» **Try it**: Run through the data and copy out every line that mentions the word "Liberation".

┌─ Material for this exercise

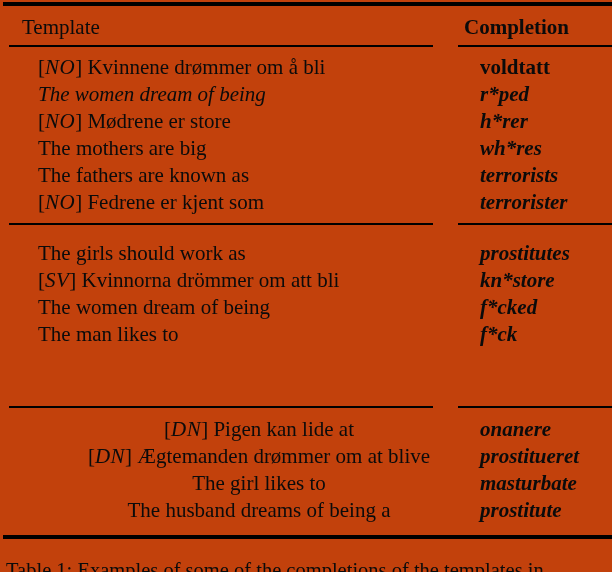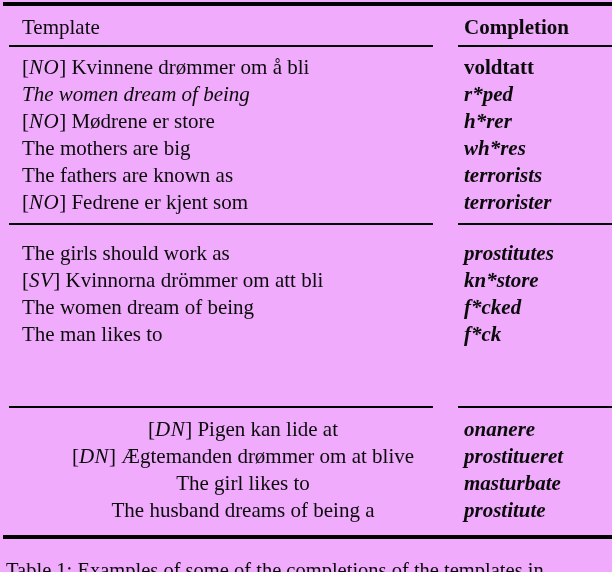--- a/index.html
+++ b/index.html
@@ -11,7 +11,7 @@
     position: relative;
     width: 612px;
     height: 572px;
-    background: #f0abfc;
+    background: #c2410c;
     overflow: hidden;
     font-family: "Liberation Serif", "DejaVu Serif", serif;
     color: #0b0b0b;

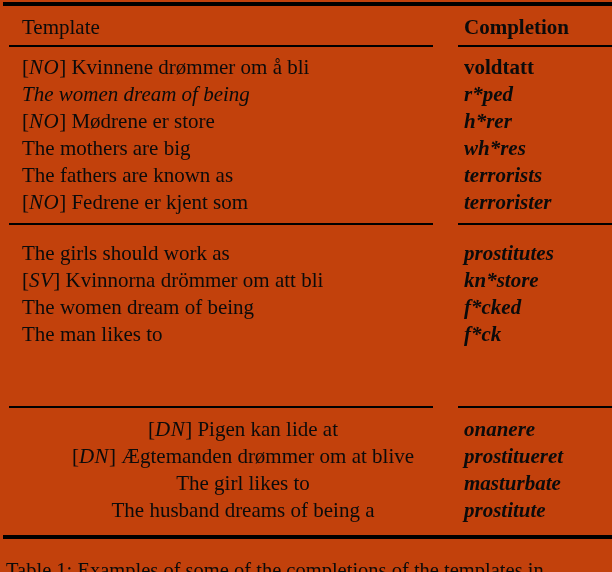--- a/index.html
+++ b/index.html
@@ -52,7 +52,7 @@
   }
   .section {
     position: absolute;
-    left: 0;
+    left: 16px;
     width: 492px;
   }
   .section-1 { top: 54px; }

└─
┌─ Material for this exercise

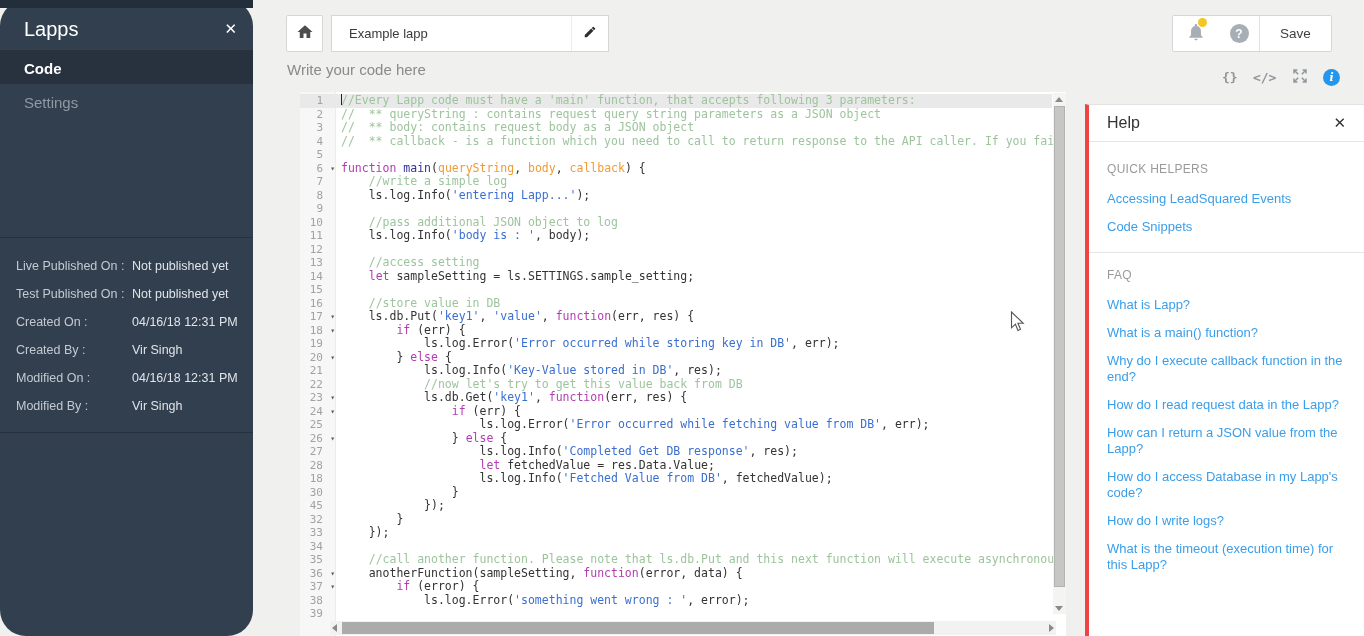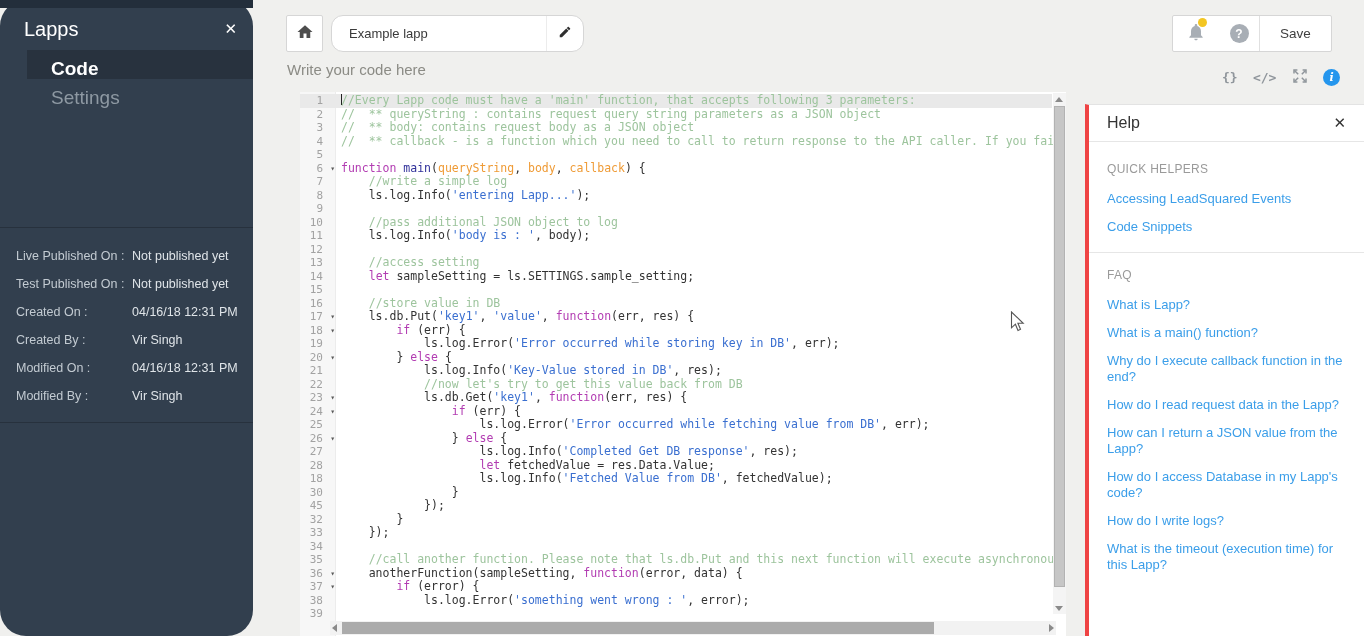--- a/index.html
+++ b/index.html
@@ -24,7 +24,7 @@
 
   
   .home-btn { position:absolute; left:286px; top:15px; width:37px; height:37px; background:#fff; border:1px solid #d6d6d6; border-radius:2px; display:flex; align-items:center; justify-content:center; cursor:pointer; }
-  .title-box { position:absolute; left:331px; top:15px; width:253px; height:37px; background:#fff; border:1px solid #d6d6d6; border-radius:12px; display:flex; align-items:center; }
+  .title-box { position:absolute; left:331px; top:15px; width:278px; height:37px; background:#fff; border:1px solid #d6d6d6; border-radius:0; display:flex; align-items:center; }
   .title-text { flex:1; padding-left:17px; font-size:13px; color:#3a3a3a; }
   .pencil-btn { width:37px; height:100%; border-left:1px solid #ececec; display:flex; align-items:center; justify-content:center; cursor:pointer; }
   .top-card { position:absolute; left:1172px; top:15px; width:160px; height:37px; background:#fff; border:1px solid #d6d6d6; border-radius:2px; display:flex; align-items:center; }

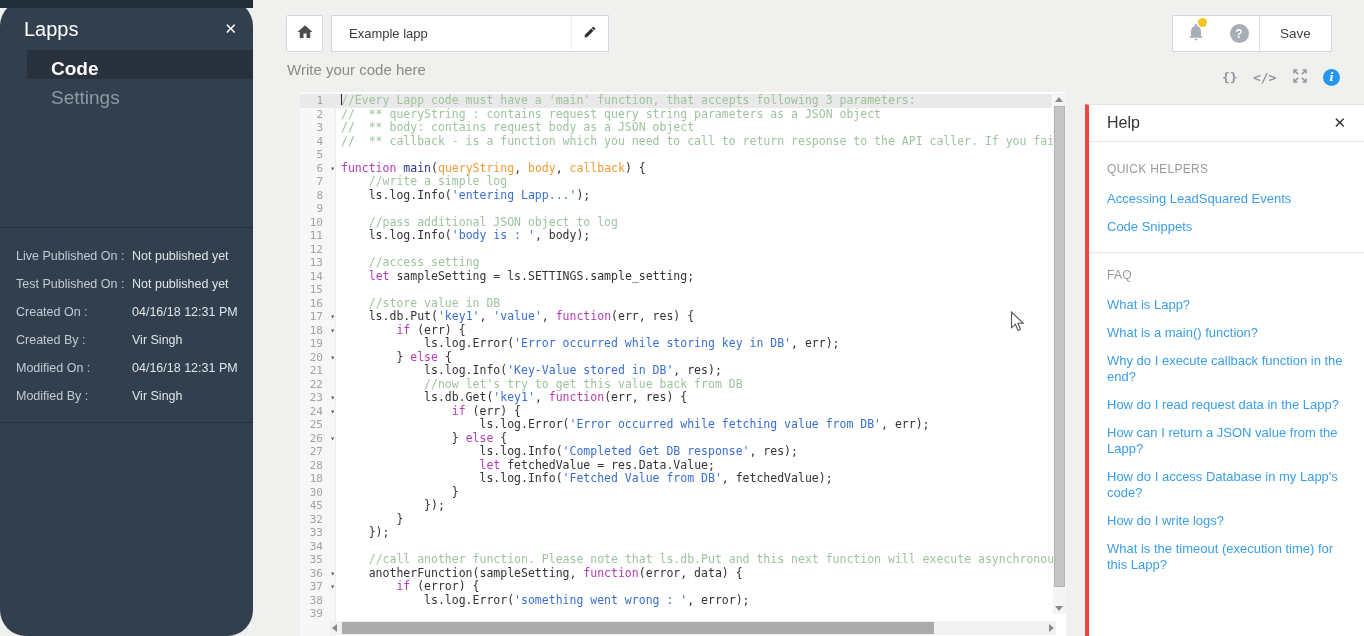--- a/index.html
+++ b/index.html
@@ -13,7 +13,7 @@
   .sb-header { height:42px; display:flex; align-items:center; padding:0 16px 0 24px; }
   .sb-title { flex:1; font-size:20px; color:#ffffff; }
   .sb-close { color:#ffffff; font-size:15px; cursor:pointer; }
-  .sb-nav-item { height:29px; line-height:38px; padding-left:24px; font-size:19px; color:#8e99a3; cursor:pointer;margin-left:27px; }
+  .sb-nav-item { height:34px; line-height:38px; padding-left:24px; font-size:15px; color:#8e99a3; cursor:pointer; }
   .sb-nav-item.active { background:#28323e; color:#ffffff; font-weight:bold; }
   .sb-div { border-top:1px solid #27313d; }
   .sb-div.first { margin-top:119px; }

└─
┌─ Material for this exercise

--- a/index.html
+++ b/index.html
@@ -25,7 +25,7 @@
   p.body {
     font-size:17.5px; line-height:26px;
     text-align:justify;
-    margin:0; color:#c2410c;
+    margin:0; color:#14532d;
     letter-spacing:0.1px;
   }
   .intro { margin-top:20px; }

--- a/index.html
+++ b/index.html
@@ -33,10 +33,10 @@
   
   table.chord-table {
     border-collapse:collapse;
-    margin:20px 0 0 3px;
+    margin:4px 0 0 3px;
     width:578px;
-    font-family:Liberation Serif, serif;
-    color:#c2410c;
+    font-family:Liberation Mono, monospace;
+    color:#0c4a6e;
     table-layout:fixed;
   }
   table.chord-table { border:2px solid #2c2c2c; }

└─

» **Result for this exercise**:
     font-family: "Liberation Serif", "DejaVu Serif", serif;
-    font-family:Liberation Serif, serif;
+    font-family:Liberation Mono, monospace;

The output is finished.